Christel Müller ist wie jeden Mittwoch und Sonnabend auf dem Markt, kauft Frisches, obwohl sie eine Vorerkrankung hat und zur Risikogruppe zählt. Die 74-Jährige trägt einen Mundschutz und Handschuhe. Sie sagt: „Ich fühle mich hier sicher, weil der Abstand in der Regel eingehalten wird.“ Sie erledige ihre Einkäufe jetzt schneller als vor Corona und verzichte auf Klönschnack. „Der Besuch ist mir wichtig, ich liebe meinen Markt.“ Ihr Sohn schimpfe zwar mit ihr, weil er sich Sorgen mache. Das aber hält die Rentnerin nicht ab.

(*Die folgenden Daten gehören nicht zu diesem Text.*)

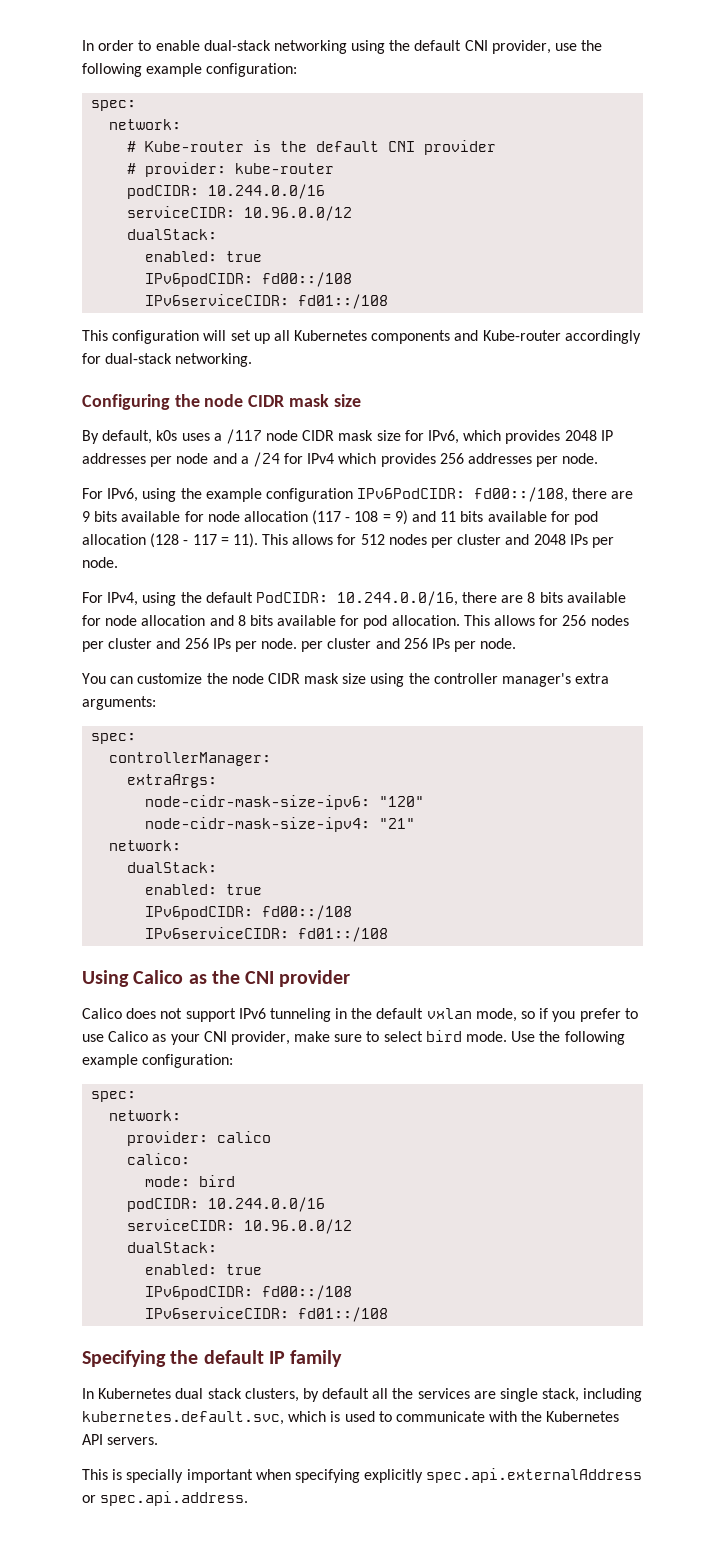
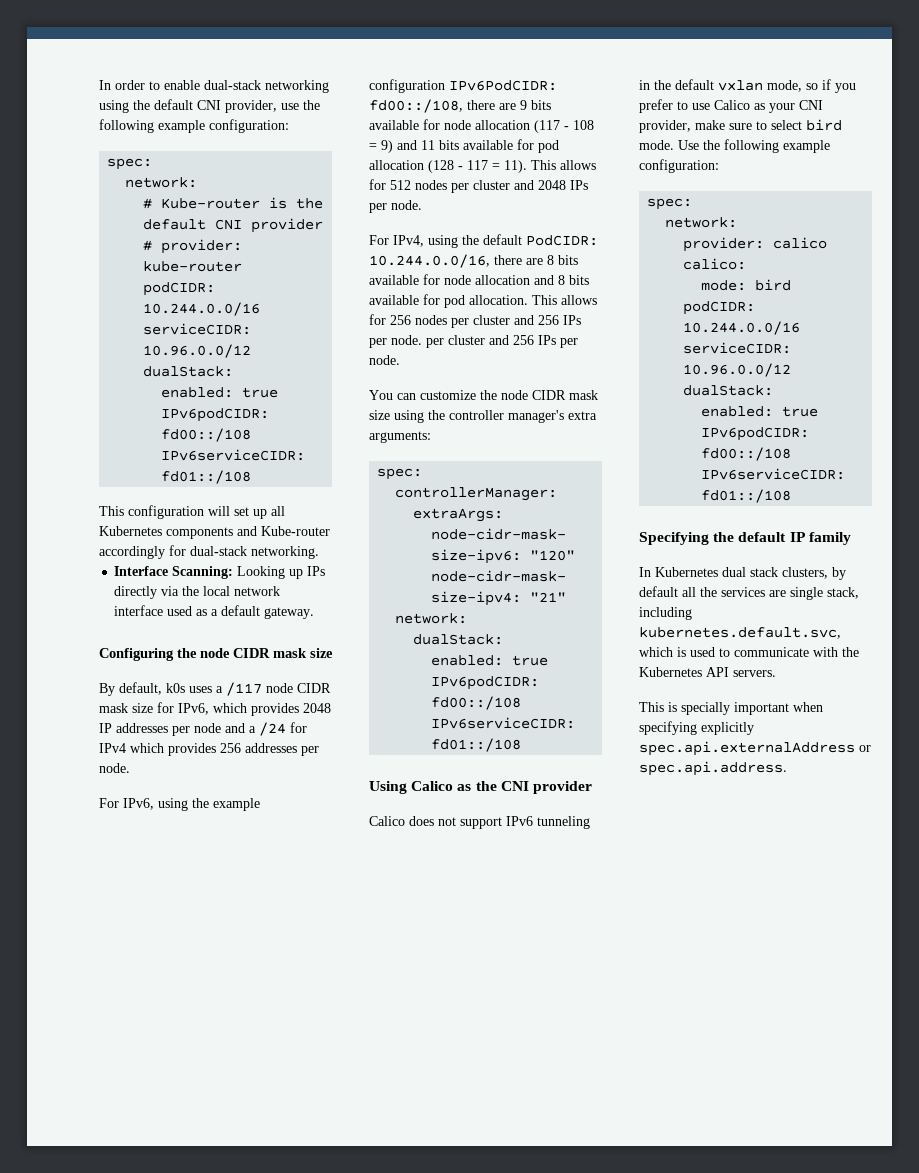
+ Interface Scanning: Looking up IPs directly via the local network interface used as a default gateway.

Die Pandemie lässt das Kilometerkonto steigen
Nach 30 Minuten endet die vormittägliche Coronastreife von Rolf Urban und Alexander Schaermann – dort, wo sie begonnen hatte. Noch einmal gehen die beiden an den Ständen vorbei, müssen sich nicht zu Wort melden. Er habe in den vergangenen Wochen wegen der Pandemie etliche Kilometer abgerissen, sagt Urban. Und es kommen heute noch einige hinzu. Ein zweiter Kontrollgang während der Mittagszeit und ein weiterer am Nachmittag im Zuge anderer Tätigkeiten im Außendienst waren schon zu Dienstbeginn geplant. Dann nicht nur in der City. Der Weg um den 3,4 Hektar großen und bei Spaziergängern beliebten Mühlenteich garantiert einen raschen Anstieg des Kilometerkontos.